For Poogie, however, who, over the course of a long career as side man with, among others, Tom Browne, Chaka Khan, David Sanborn, Keith Sweat and, above all, Erika Badu, helped to codetermine the course of “black” Jazz and Pop music from the USA, two unusual cooperations stand out in particular: one with the South African trumpeter Hugh Masekela, with whom he toured South Africa along with Miriam Makeba, also known as “Mama Africa”, and one with the singer Angélique Kidjo from Benin in West Africa. These experiences brought him as an Afro-American musician even closer to the polyrhythms of Africa.

It is not really enough to listen to Poogie Bell’s new CD “Suga Top” – his fifth album as leader – under the heading of mere “biography”. The 15 tracks represent, rather, the quintessence of Poogie’s career to date with all the ingredients of Funk and Soul, Blues and Pop, combined with the spirit of Jazz. But above all, Poogie digs deep into his own (family) history.

As the album title suggests, Poogie Bell, who moved back to the city of his birth with his family in 2001, is taking a look back at all he learned and experienced as a small boy in Pittsburgh’s Hill District – but through the “spectacles” of a 52-year-old Afro-American musician. This is why a subtle gospel phrase often opens itself to Soul music, or a strong backbeat groove flows into the Blues.

The band, of course, makes a major contribution towards the authentic atmosphere of “Suga Top”. On the one hand, because most of the participating musicians – Bobby Sparks on keyboards for example, or the saxophonists Chris Hemmingway and Keith Anderson and the acclaimed Jazz trumpeter Michael “Patches” Stewart – all look back on a more or less concrete Gospel background. On the other hand, because Poogie deliberately intended to take the spirit of an Afro-American community into the studio: with the similar experiences they have had as black US citizens and as musicians.
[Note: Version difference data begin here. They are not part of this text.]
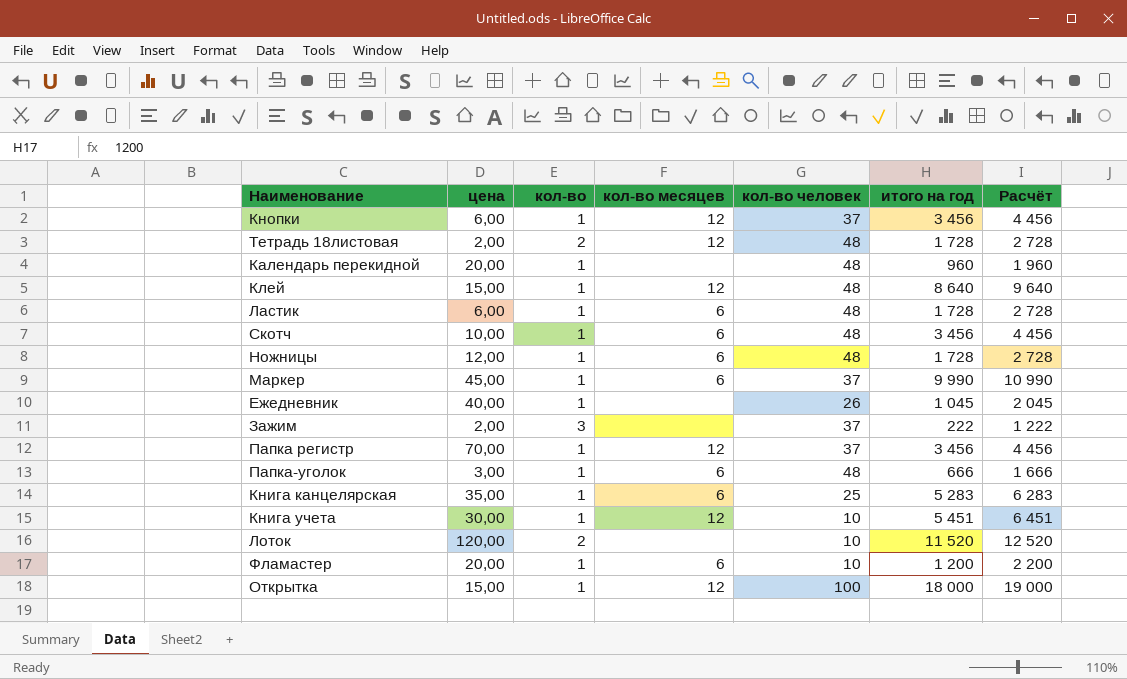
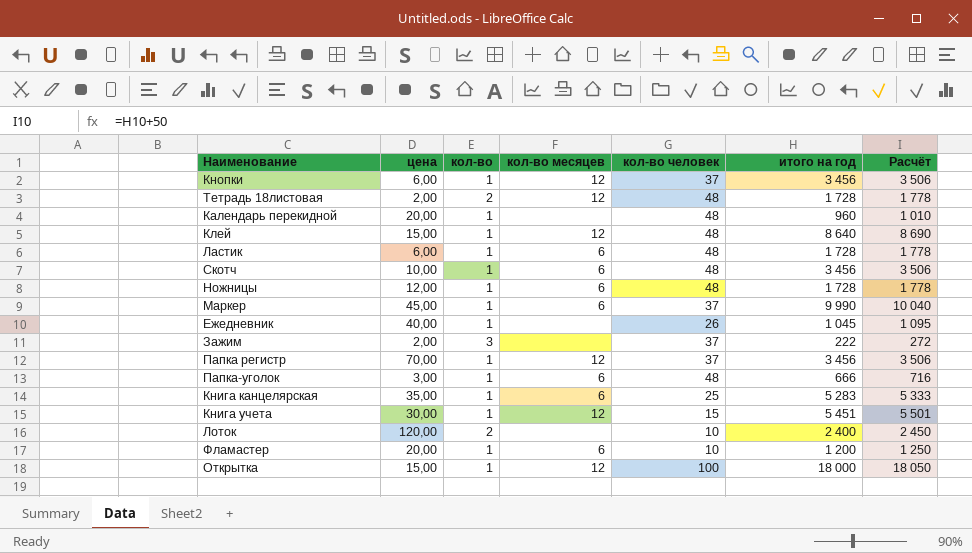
column Расчёт | formula: [итого на год] + 1000 -> [итого на год] + 50
Книга учета | кол-во человек: 10 -> 15
Лоток | итого на год: 11 520 -> 2 400

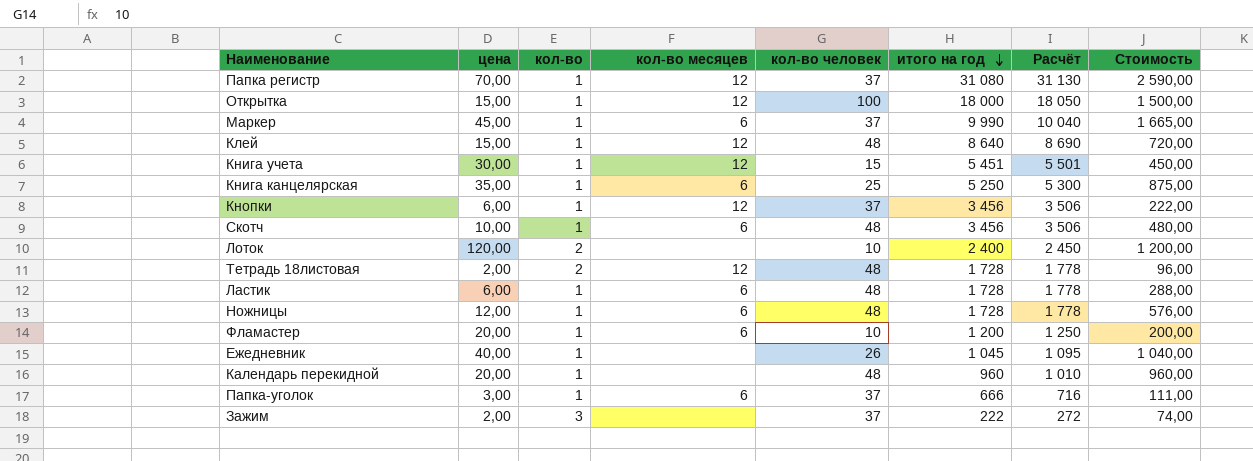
row order: none -> итого на год descending
column Стоимость | formula: none -> [цена] * [кол-во человек]
Папка регистр | итого на год: 3 456 -> 31 080
Папка регистр | Расчёт: 3 506 -> 31 130
Книга канцелярская | итого на год: 5 283 -> 5 250
Книга канцелярская | Расчёт: 5 333 -> 5 300
Папка-уголок | кол-во человек: 48 -> 37

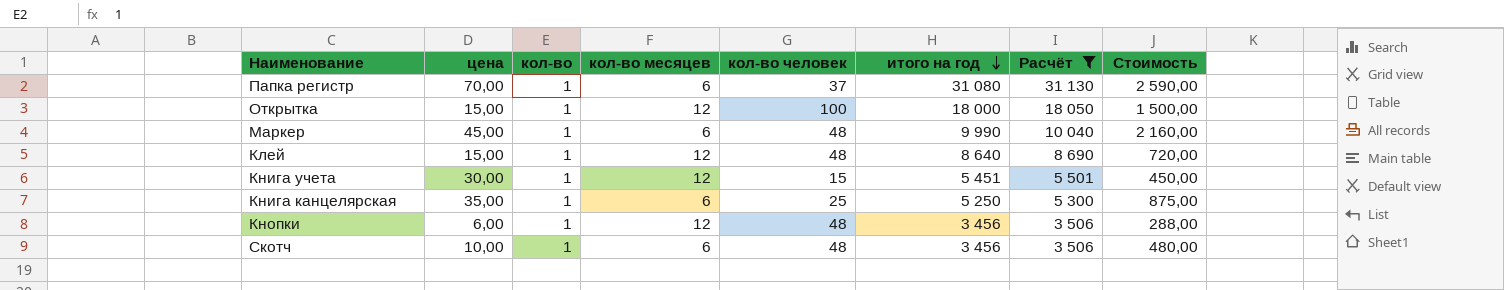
filter: none -> Расчёт >= 3 506
Папка регистр | кол-во месяцев: 12 -> 6
Маркер | кол-во человек: 37 -> 48
Маркер | Стоимость: 1 665,00 -> 2 160,00
Кнопки | кол-во человек: 37 -> 48
Кнопки | Стоимость: 222,00 -> 288,00

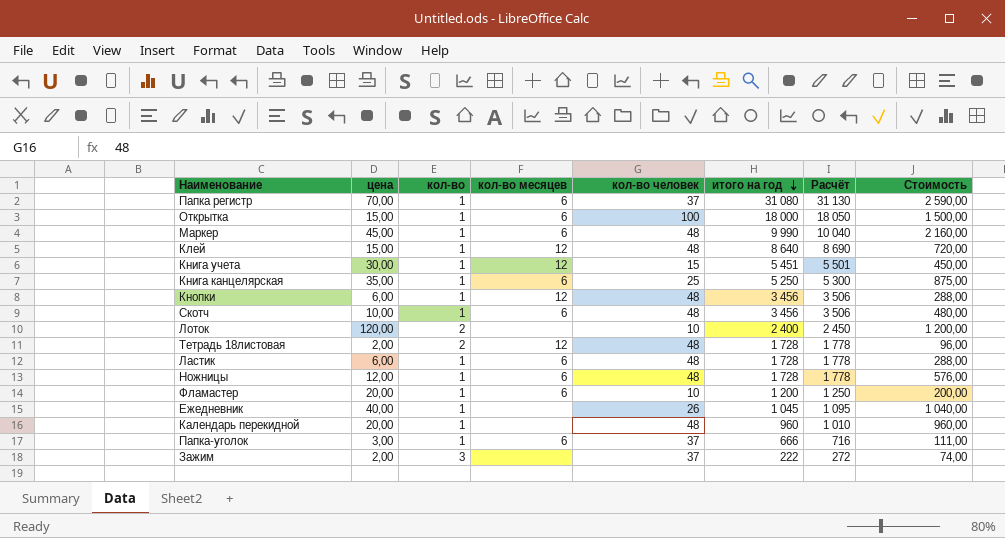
filter: Расчёт >= 3 506 -> none
Открытка | кол-во месяцев: 12 -> 6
That is the only way that the highly expressive song material on “Suga Top” can be played. Usually there was just a simple basic idea – sometimes a catchy melodic phrase or a plucked-out groove, and then again a brief harmonious reverse – over which the musicians jammed during the recording. With this the band initiated a creative production process at the end of which was the finished song – for example “One Love” or “Greasy Chicken”, a kind of “intuitive” paraphrase of D’Angelo’s hit “Chicken Grease”. And last but by no means least, the singers that Poogie Bell invited to take part in the production of “Suga Top”. In particular Mey, who, as a Bulgarian-born vocalist (sic!), is immersed in the traditions of Afro-American Pop and Jazz music.

“Suga Top” is, however, also a kind of “Manifesto of Groove”. Because this rhythmic phenomenon is not just some myth that cannot be explained let alone played. For Poogie Bell, grooving certainly presents no problems.  “With the bass drum I follow the quarter notes from the bass that I can usually only feel, to create a basis for the music,” he explains. “As soon as the link is created between bass drum and bass, you can use the left and right hand on the drum more variably. If, for example, in the tandem of bass drum/bass the right hand hits the cymbal before the beat and the left hand is “laid back” playing the snare drum, then the music suddenly begins to breathe and to level.” This is the “miracle” that is manifested in “Suga Top”.